### Activity
Look through the data for the string "following". Copy every line where it is found.

Segment Start: Information given

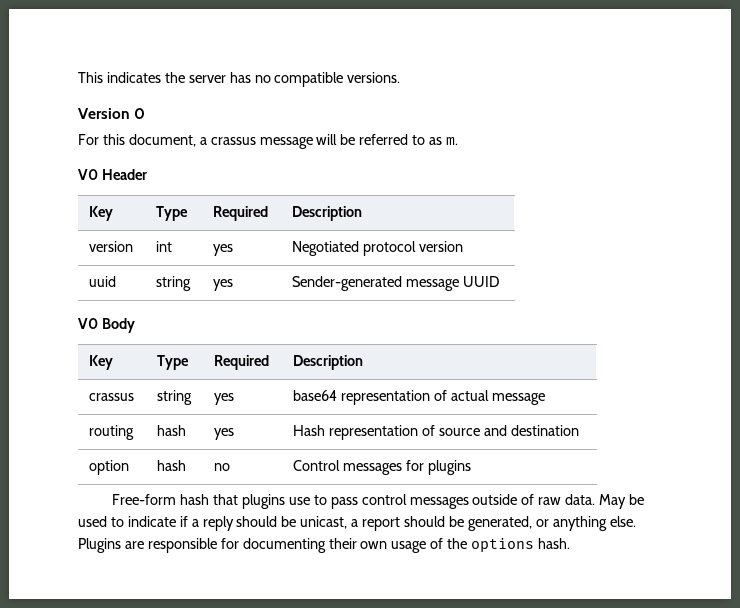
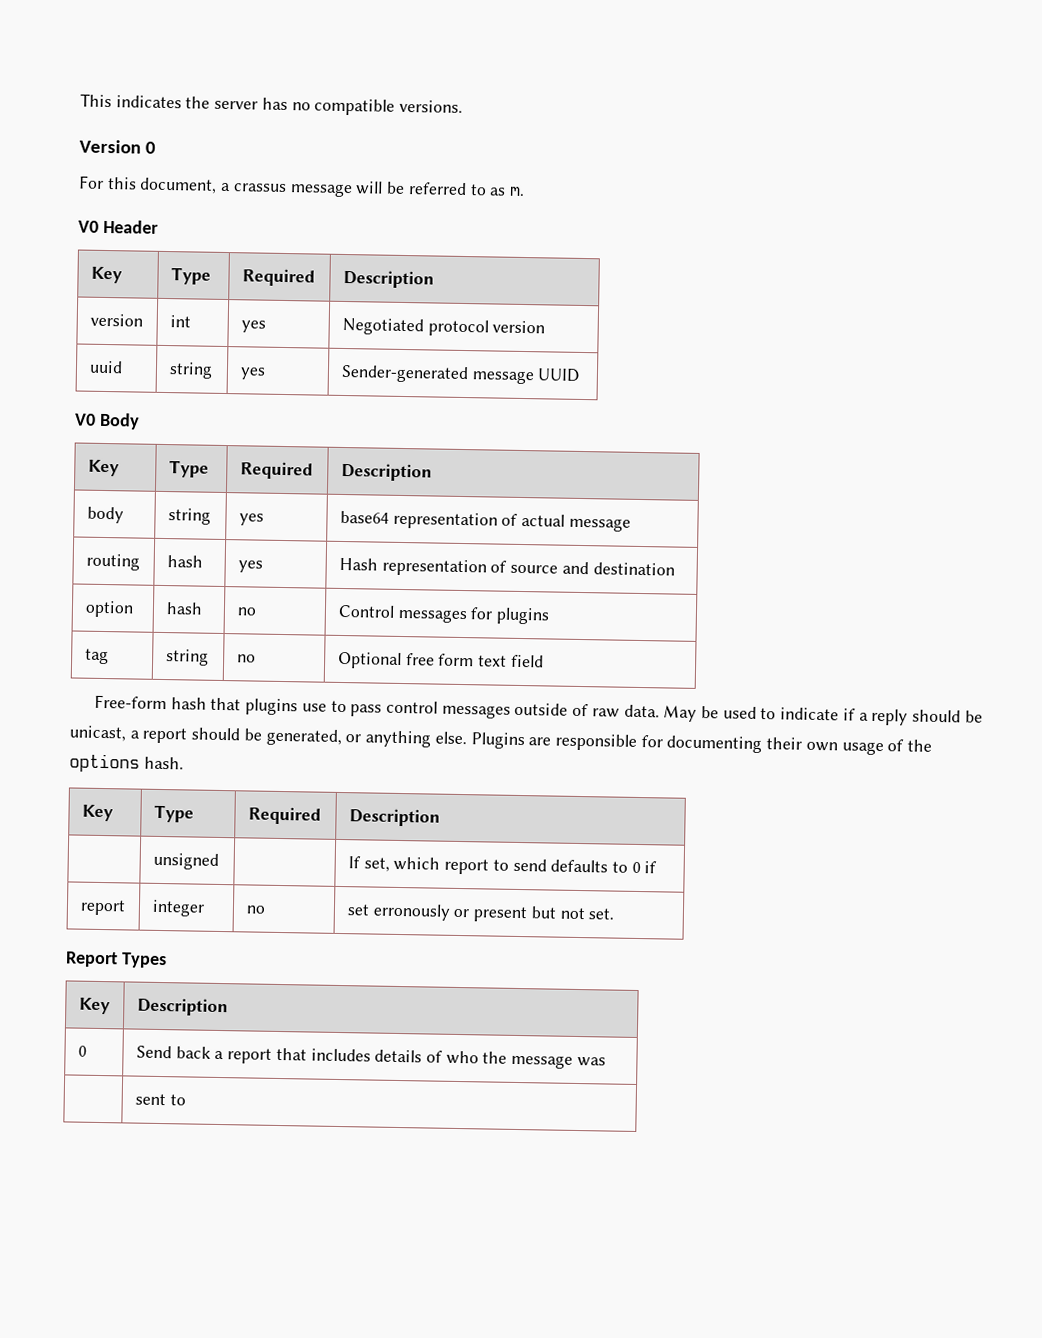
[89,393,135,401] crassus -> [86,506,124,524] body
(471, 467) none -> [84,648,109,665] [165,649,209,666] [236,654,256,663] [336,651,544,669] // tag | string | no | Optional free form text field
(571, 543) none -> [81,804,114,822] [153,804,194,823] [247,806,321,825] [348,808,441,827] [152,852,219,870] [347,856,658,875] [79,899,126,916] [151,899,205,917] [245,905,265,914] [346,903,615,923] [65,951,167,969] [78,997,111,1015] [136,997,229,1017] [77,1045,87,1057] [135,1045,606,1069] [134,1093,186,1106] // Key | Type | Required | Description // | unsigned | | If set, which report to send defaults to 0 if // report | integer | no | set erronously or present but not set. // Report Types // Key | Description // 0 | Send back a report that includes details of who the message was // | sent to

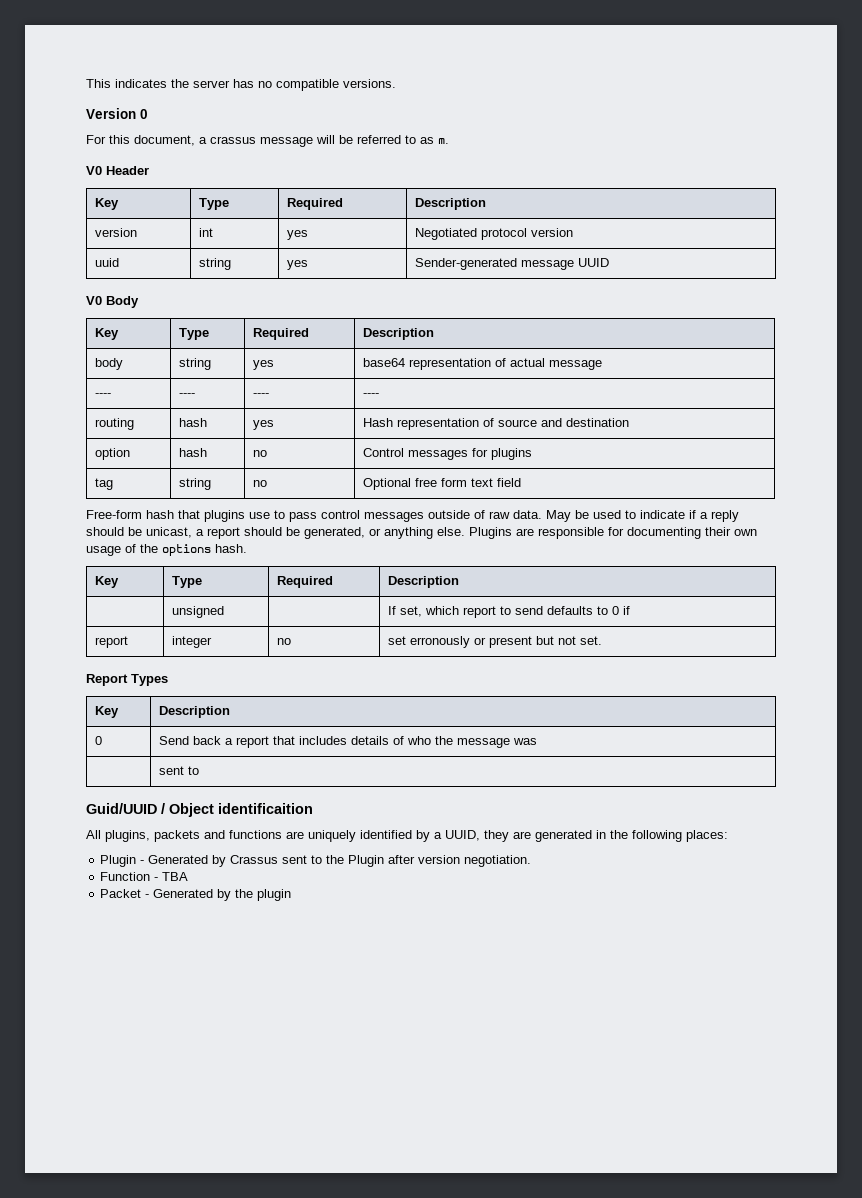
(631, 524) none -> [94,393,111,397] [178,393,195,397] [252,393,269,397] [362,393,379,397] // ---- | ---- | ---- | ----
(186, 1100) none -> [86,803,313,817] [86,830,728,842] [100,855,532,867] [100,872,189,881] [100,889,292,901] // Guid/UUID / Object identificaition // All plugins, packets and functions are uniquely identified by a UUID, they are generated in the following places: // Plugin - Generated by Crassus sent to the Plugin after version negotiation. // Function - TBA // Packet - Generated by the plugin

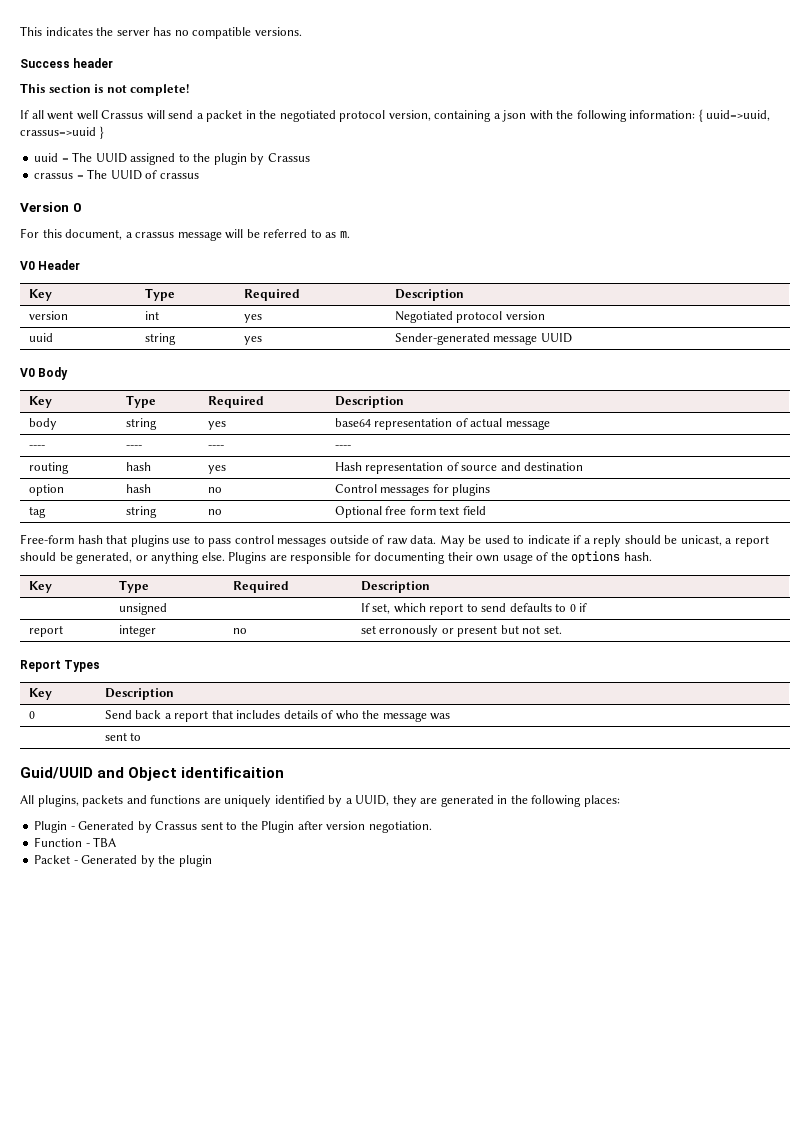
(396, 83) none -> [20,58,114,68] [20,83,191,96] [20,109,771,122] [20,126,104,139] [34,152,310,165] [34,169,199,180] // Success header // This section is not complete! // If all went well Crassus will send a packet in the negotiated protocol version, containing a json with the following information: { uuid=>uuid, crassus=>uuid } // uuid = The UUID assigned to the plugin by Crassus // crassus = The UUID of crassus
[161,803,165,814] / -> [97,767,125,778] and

Segment End: Information given

### Exercise solution
(186, 1100) none -> [86,803,313,817] [86,830,728,842] [100,855,532,867] [100,872,189,881] [100,889,292,901] // Guid/UUID / Object identificaition // All plugins, packets and functions are uniquely identified by a UUID, they are generated in the following places: // Plugin - Generated by Crassus sent to the Plugin after version negotiation. // Function - TBA // Packet - Generated by the plugin
(396, 83) none -> [20,58,114,68] [20,83,191,96] [20,109,771,122] [20,126,104,139] [34,152,310,165] [34,169,199,180] // Success header // This section is not complete! // If all went well Crassus will send a packet in the negotiated protocol version, containing a json with the following information: { uuid=>uuid, crassus=>uuid } // uuid = The UUID assigned to the plugin by Crassus // crassus = The UUID of crassus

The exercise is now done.